One of my favorite platforming titles of all time is Super Meat Boy, a simple-looking yet tough-as-nails game that harkens back to the days of really difficult video games.  While Rush Bros isn’t quite to the level of complexity or brute-savageness when it comes to the difficulty, there is something about it that made me think of Super Meat Boy when starting it up.  (That’s a compliment, if you’re wondering.)

In actuality, Rush Bros is less on pinpoint accurate jumps and timing like SMB, and more of a straight-up platform racer, encouraging the player to make it through each level’s obstacle course as quickly as possible.

It’s easy to learn, and difficult to master, but the controls are pretty straightforward.  Outside of the directional controls your (for lack of a more appropriate name) Rush Brother only has to worry about sliding and jumping.  Dying in Rush Bros is also quite forgiving.  If you miscalculate a jump and fall to your doom, you’ll usually reappear on solid ground a few spaces from where you met your fate.

Getting through the first couple of levels is pretty straight-forward.  You’ll jump over spike-filled pits, flip switches – you know, the typical platforming tasks.  As you navigate your way through Rush Bros’ 30 levels, you’ll find yourself up against more obstacles, trickier traps, and more involved puzzles.

Rush Bros has a really cool style to it, mixing vibrant and contrasting visuals with thumping electronic music and beats.  The bold silhouettes of the levels’ foregrounds, mixed with the softer and more natural styles in the backgrounds, offers a nice separation between gameplay area and scenery.

Rush Bros (PC) Review

There are several different game modes – you can play by yourself (and race against your ghost-versions of your previous best score), you can play split-screen with another player if you’re the sharing type (one using the keyboard and the other using a controller), or you can jump online using Steamworks Integration to play against others.

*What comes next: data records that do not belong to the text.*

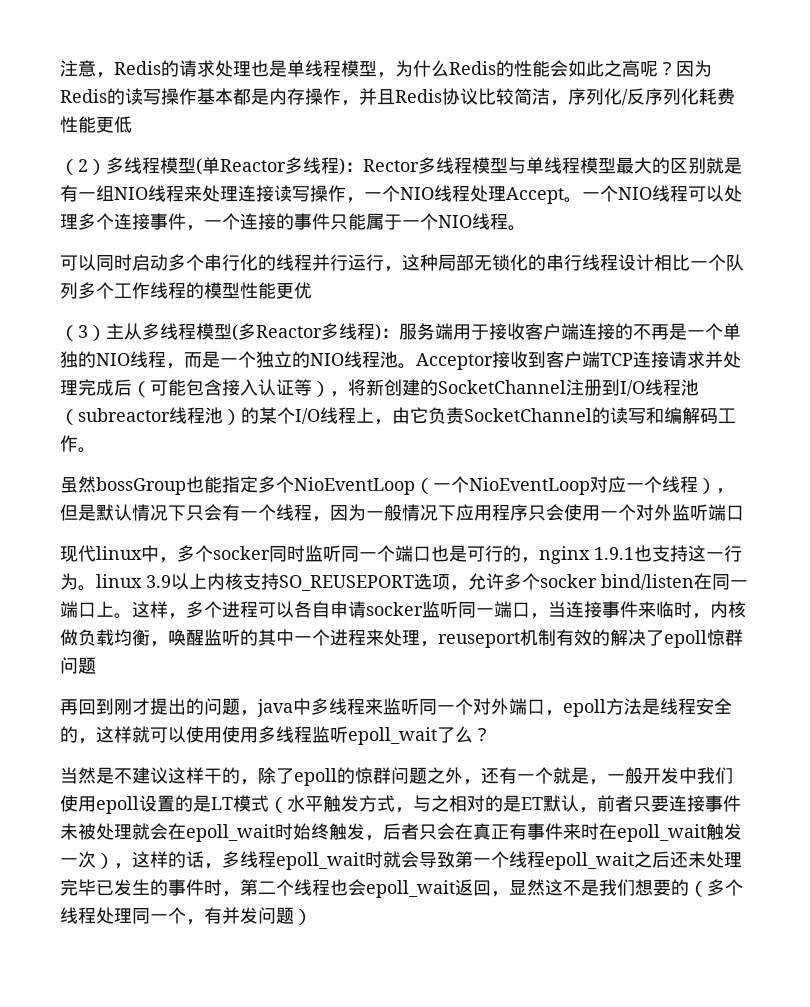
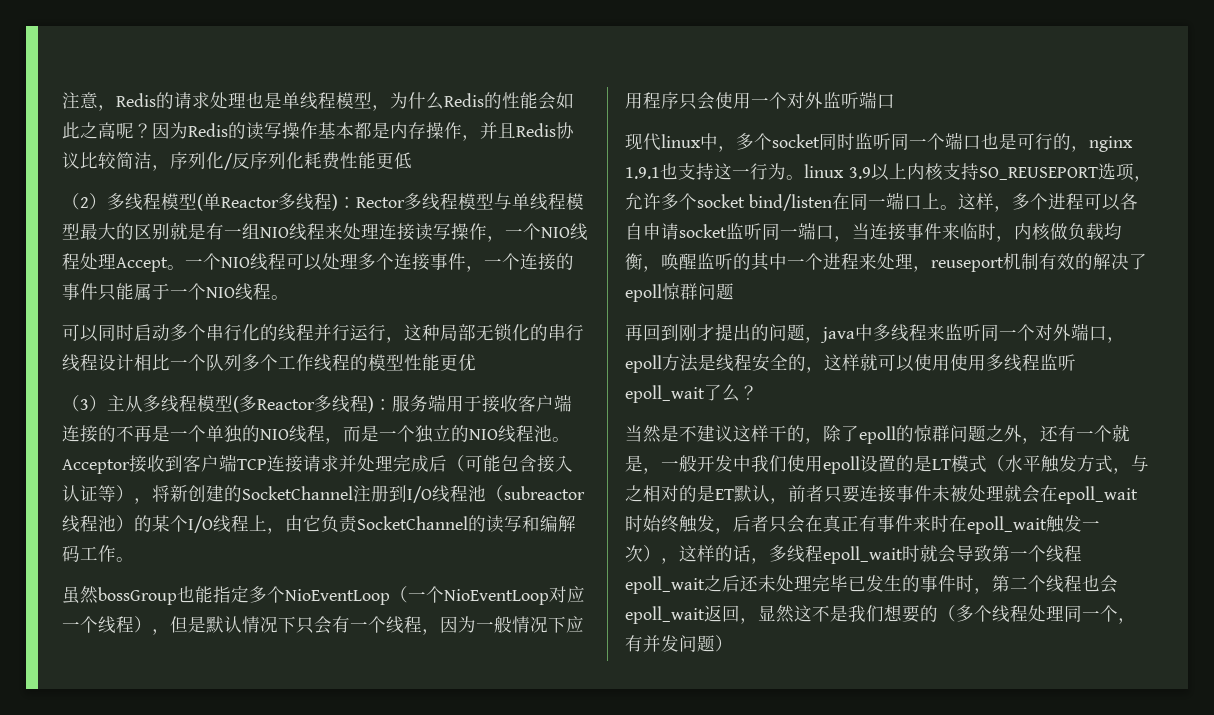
[213,546,270,560] socker -> [772,134,820,148] socket
[540,574,597,588] socker -> [697,194,745,208] socket
[366,602,423,616] socker -> [679,224,727,238] socket

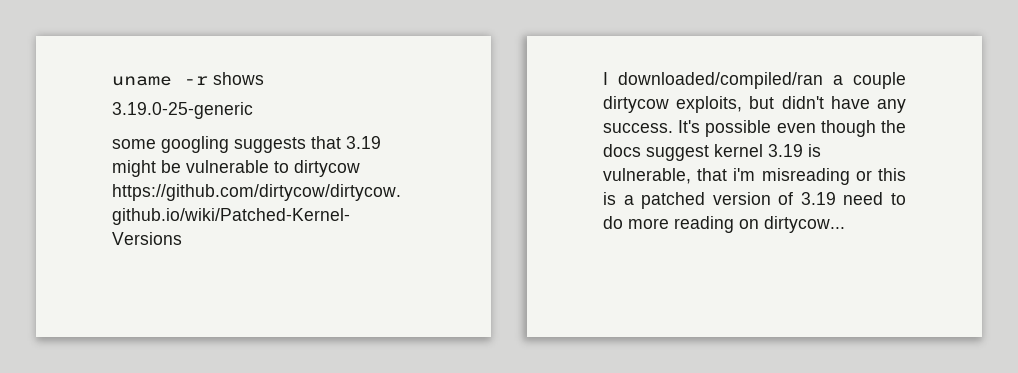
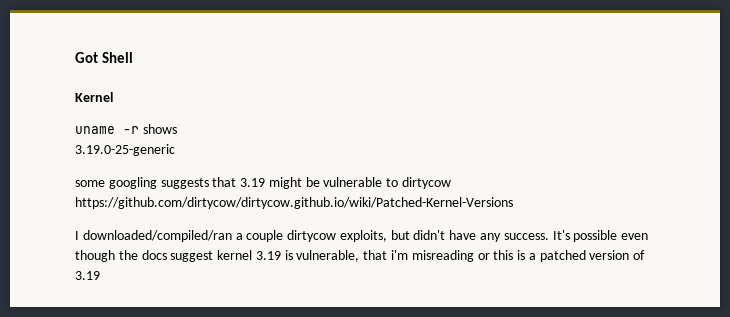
(112, 81) none -> [75,52,134,63] [75,92,113,102] Got Shell // Kernel //
[843,192,906,205] [603,216,845,233] need to do more reading on dirtycow... -> (100, 275) none

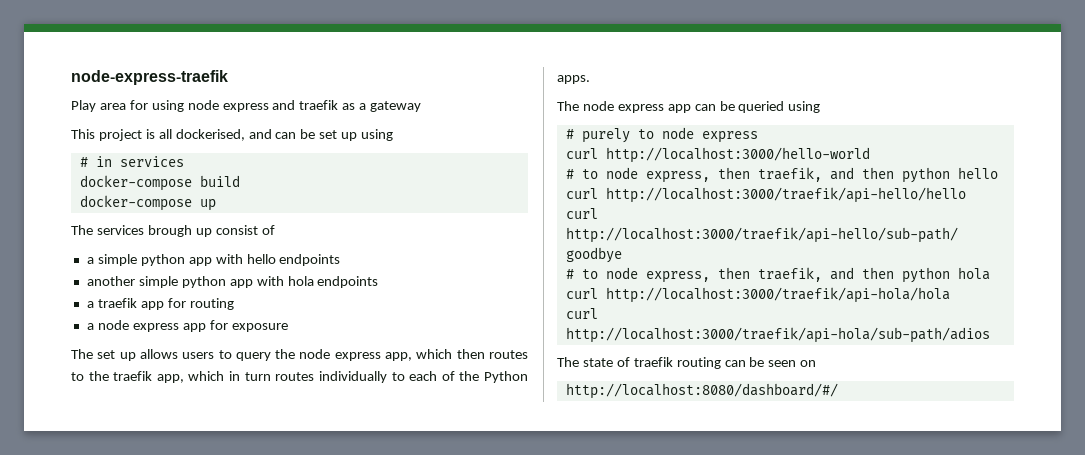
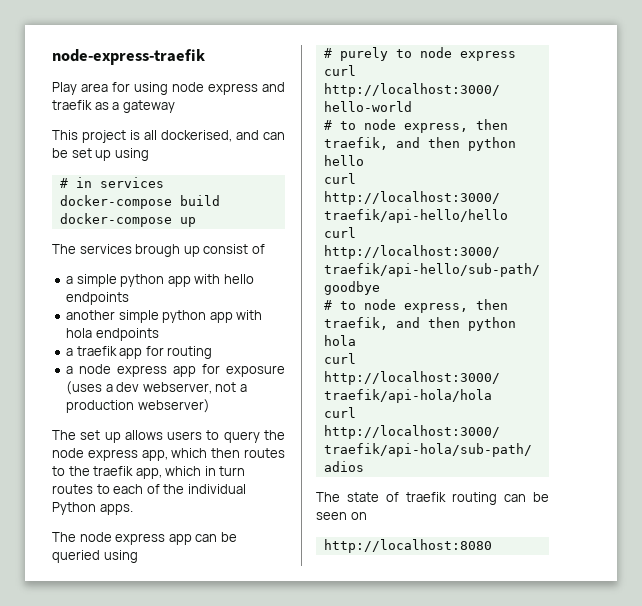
(288, 327) none -> [66,381,247,395] [66,399,210,413] (uses a dev webserver, not a production webserver)
[318,371,387,383] individually -> (93, 489) none
(480, 376) none -> [187,484,246,494] individual
[565,383,838,399] http://localhost:8080/dashboard/#/ -> [323,539,492,553] http://localhost:8080

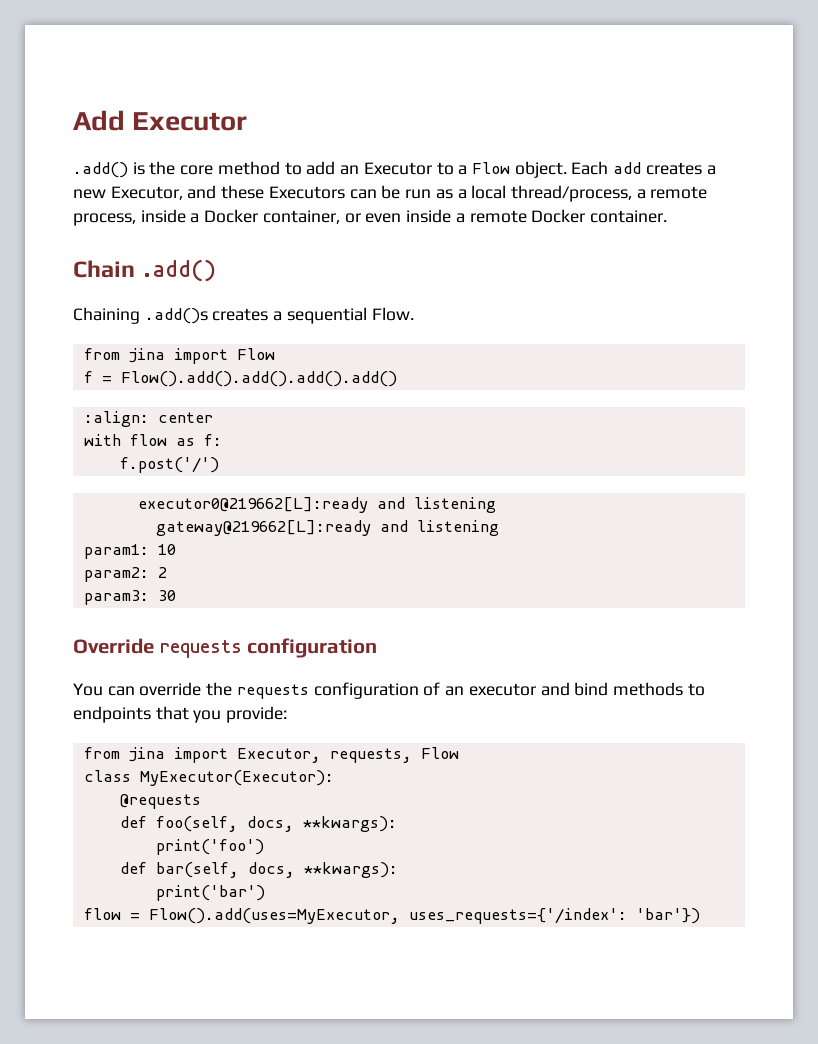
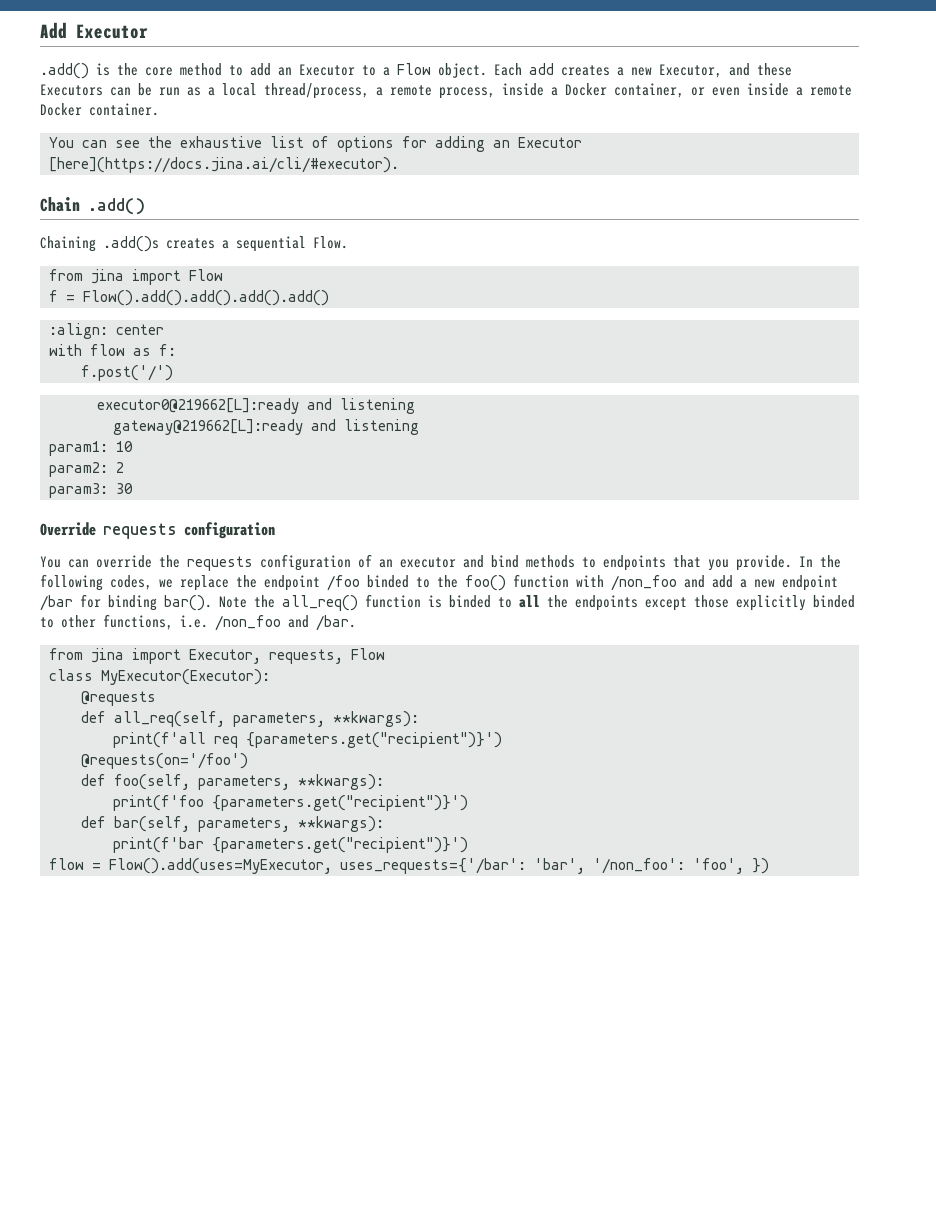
(667, 216) none -> [49,136,582,152] [49,157,399,173] // You can see the exhaustive list of options for adding an Executor [here](https://docs.jina.ai/cli/#executor).
[226,706,288,723] provide: -> [736,555,841,571] [40,574,838,591] [40,594,855,611] [40,614,356,631] provide. In the following codes, we replace the endpoint /foo binded to the foo() function with /non_foo and add a new endpoint /bar for binding bar(). Note the all_req() function is binded to all the endpoints except those explicitly binded to other functions, i.e. /non_foo and /bar.
[155,816,397,832] [155,839,264,855] foo(self, docs, **kwargs): // print('foo') -> [114,711,419,727] [113,732,502,748] [81,753,248,769] [81,774,384,790] [113,795,468,811] all_req(self, parameters, **kwargs): // print(f'all req {parameters.get("recipient")}') // @requests(on='/foo') // def foo(self, parameters, **kwargs): // print(f'foo {parameters.get("recipient")}')
[247,862,398,878] [155,885,265,901] docs, **kwargs): // print('bar') -> [198,816,384,832] [113,837,468,853] parameters, **kwargs): // print(f'bar {parameters.get("recipient")}')
[408,908,700,924] uses_requests={'/index': 'bar'}) -> [340,858,769,874] uses_requests={'/bar': 'bar', '/non_foo': 'foo', })

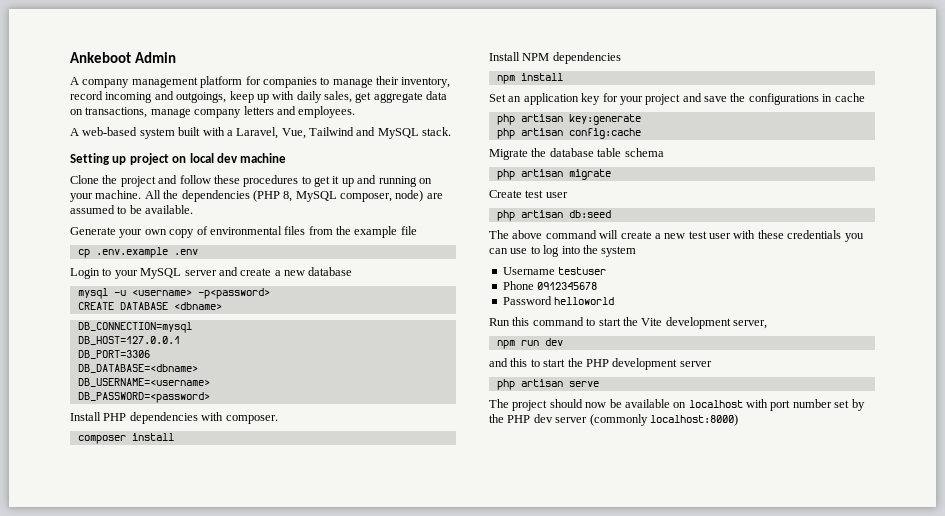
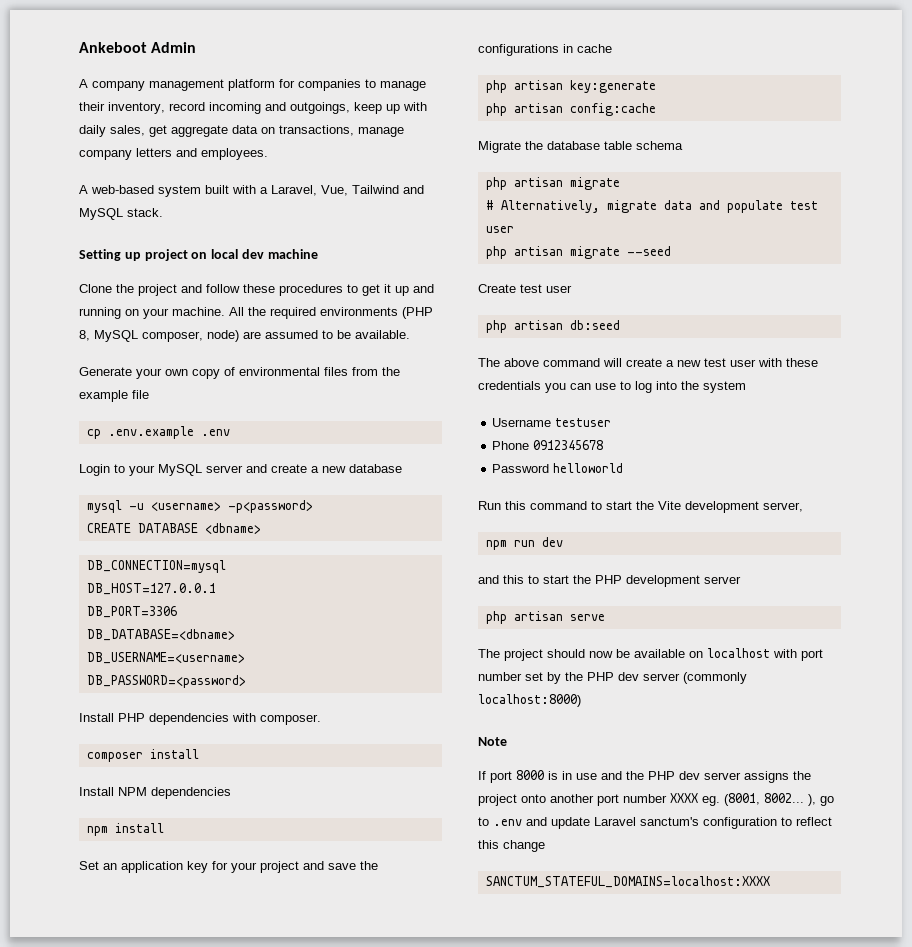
[181,190,250,202] dependencies -> [270,307,398,319] required environments
(611, 174) none -> [485,200,818,213] [485,226,514,233] [485,246,671,259] // # Alternatively, migrate data and populate test user // php artisan migrate --seed
(738, 420) none -> [478,737,507,746] [478,770,811,783] [478,793,834,806] [478,817,832,829] [478,840,545,852] [485,876,770,888] // Note // If port 8000 is in use and the PHP dev server assigns the project onto another port number XXXX eg. (8001, 8002... ), go to .env and update Laravel sanctum's configuration to reflect this change // SANCTUM_STATEFUL_DOMAINS=localhost:XXXX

If you’re not a big fan of Rush Bros’ deejay-themed electronic music, you can use your own MP3s.  In addition to listening to your own music, the different melodies and beats will make for unique stylized environments.

I hope the developers at XYLA Entertainment appreciate my sense of humor, as I tested this feature out by swapping the Rush Bros soundtrack with the crooning love songs of a Mr. Barry Manilow. ;)

Rush Bros (PC) Review

Rush Bros is one of the first Steam Greenlight titles.  Steam Greenlight is a system that is community supported to pick new games to be released on the Steam service for the PC.  Developers post information, screenshots, and video for their game in hopes to gather enough support and interest from the community to be selected for distribution on Steam.  Steam Greenlight also encourages potential customers to give feedback during the game’s development process.

Rush Bros is only available for the PC, but seems like it might be simple enough to translated into a touch-screen style game for iOS and Android, without losing a lot of the precision controls, and would be an absolutely perfect fit on the Xbox Live Marketplace and PlayStation Network.

Rush Bros can be purchased for $14.99 directly from XYLA Entertainment’s website at MyXYLA.com.  If I had one complaint about the game, it’s that the price seems a little steep for a game with only 30 levels, most of which can be completed in a minute or two.  The price feels more appropriate on console-based marketplaces, as a digital download on the Xbox 360 or PlayStation 3, for example. With the super-low deals for PC games each week on Steam and Amazon’s digital downloads though — and maybe it’s just me — it feels a bit overpriced.

Overall, it was a really fun experience, and if you’re a fan and supporter of independent gaming, don’t overlook XYLA Entertainment and Rush Bros!